Material for this exercise:
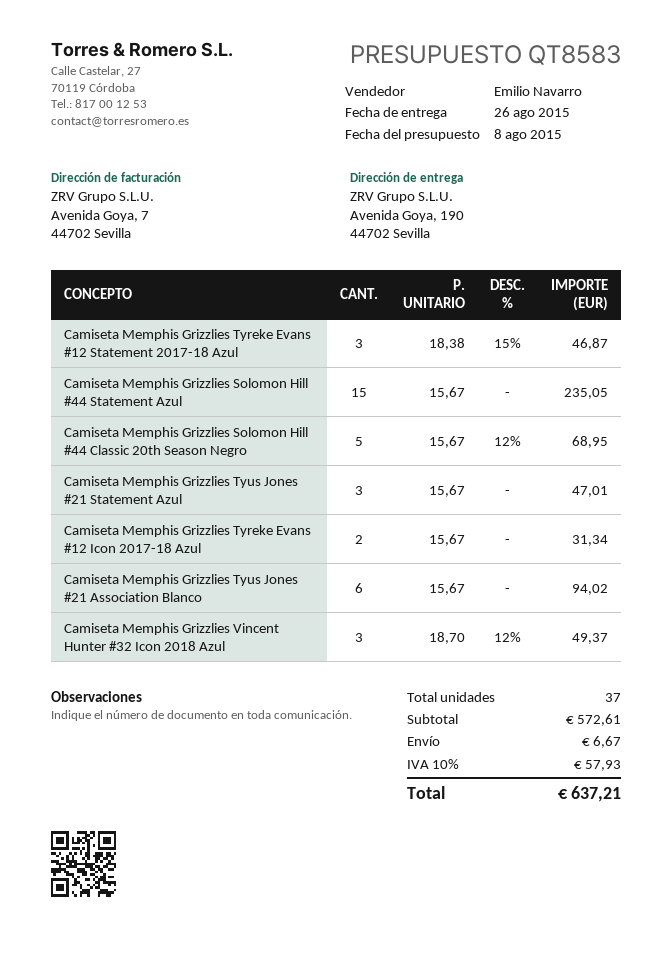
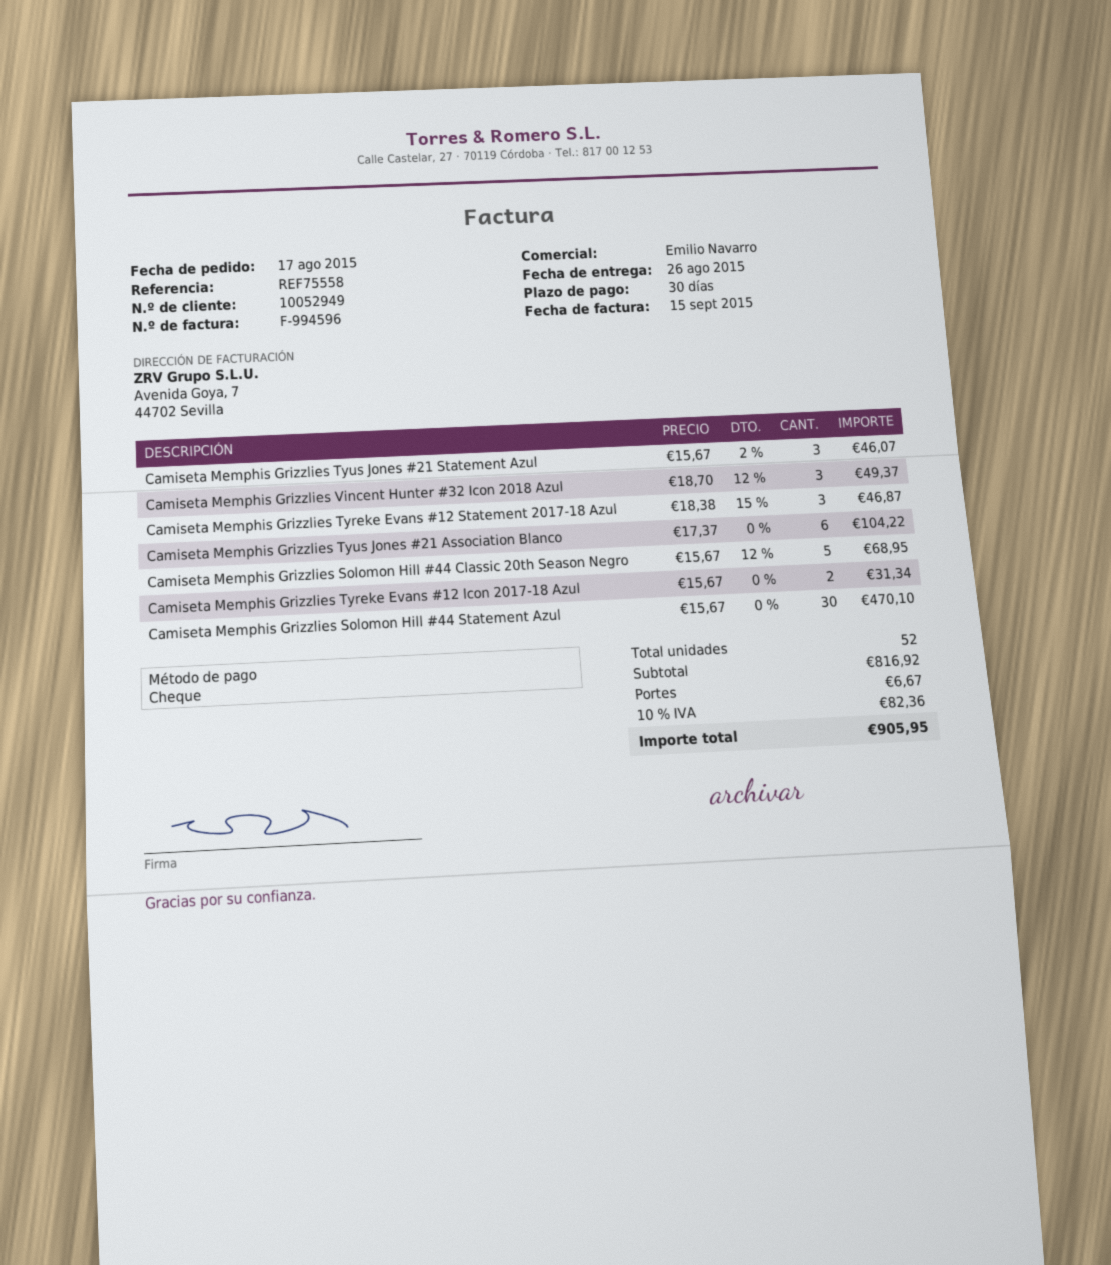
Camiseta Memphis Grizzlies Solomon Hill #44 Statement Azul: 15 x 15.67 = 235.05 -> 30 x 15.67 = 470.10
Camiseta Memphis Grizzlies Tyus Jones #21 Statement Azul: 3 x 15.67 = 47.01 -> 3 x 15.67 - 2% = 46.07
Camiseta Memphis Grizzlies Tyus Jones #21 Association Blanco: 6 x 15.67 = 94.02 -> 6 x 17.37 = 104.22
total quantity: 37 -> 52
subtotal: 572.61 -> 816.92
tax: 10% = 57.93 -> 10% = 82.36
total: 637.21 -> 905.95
==
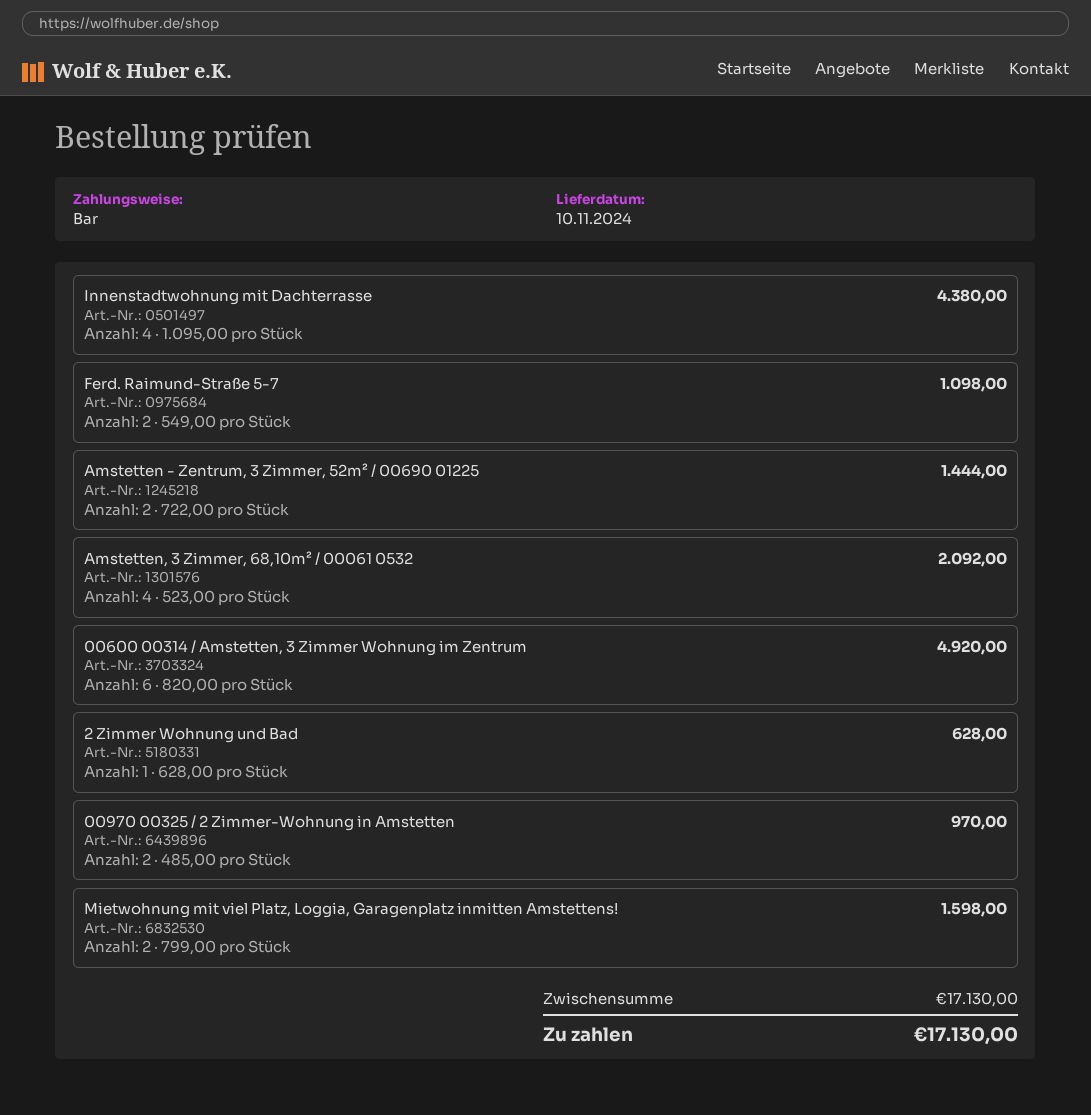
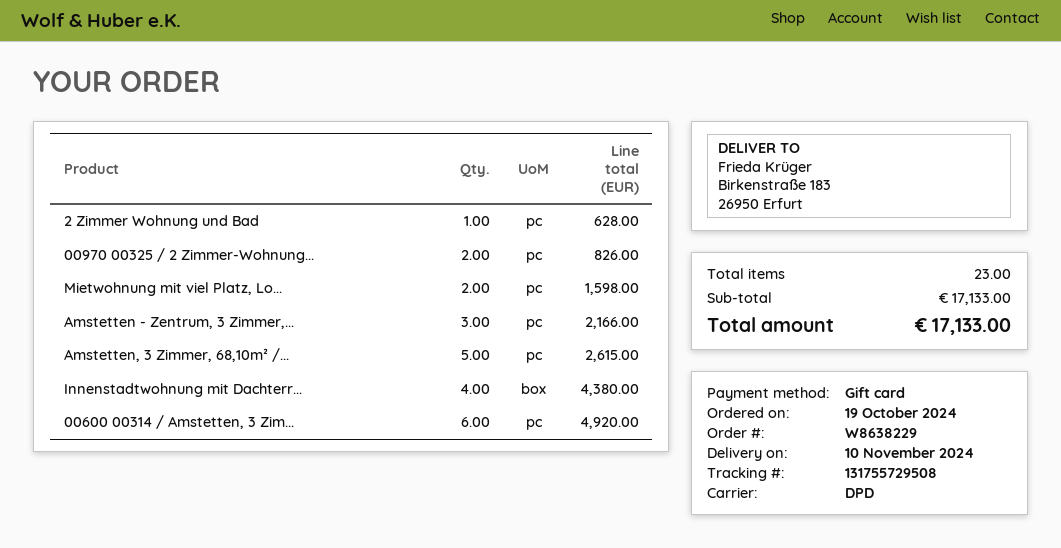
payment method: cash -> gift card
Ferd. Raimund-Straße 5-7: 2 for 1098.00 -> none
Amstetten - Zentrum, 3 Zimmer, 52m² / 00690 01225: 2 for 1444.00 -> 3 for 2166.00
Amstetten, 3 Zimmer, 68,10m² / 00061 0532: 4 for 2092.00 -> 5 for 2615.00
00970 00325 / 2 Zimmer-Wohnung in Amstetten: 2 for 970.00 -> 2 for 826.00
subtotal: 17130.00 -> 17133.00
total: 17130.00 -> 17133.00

Description of the task:
From the entries above, print the lines beginning at the one with "Camiseta Memphis Grizzlies Solomon" and stopping after the one with "total: 637.21 -> 905.95", exactly as written and with nothing else.

Output of the task:
Camiseta Memphis Grizzlies Solomon Hill #44 Statement Azul: 15 x 15.67 = 235.05 -> 30 x 15.67 = 470.10
Camiseta Memphis Grizzlies Tyus Jones #21 Statement Azul: 3 x 15.67 = 47.01 -> 3 x 15.67 - 2% = 46.07
Camiseta Memphis Grizzlies Tyus Jones #21 Association Blanco: 6 x 15.67 = 94.02 -> 6 x 17.37 = 104.22
total quantity: 37 -> 52
subtotal: 572.61 -> 816.92
tax: 10% = 57.93 -> 10% = 82.36
total: 637.21 -> 905.95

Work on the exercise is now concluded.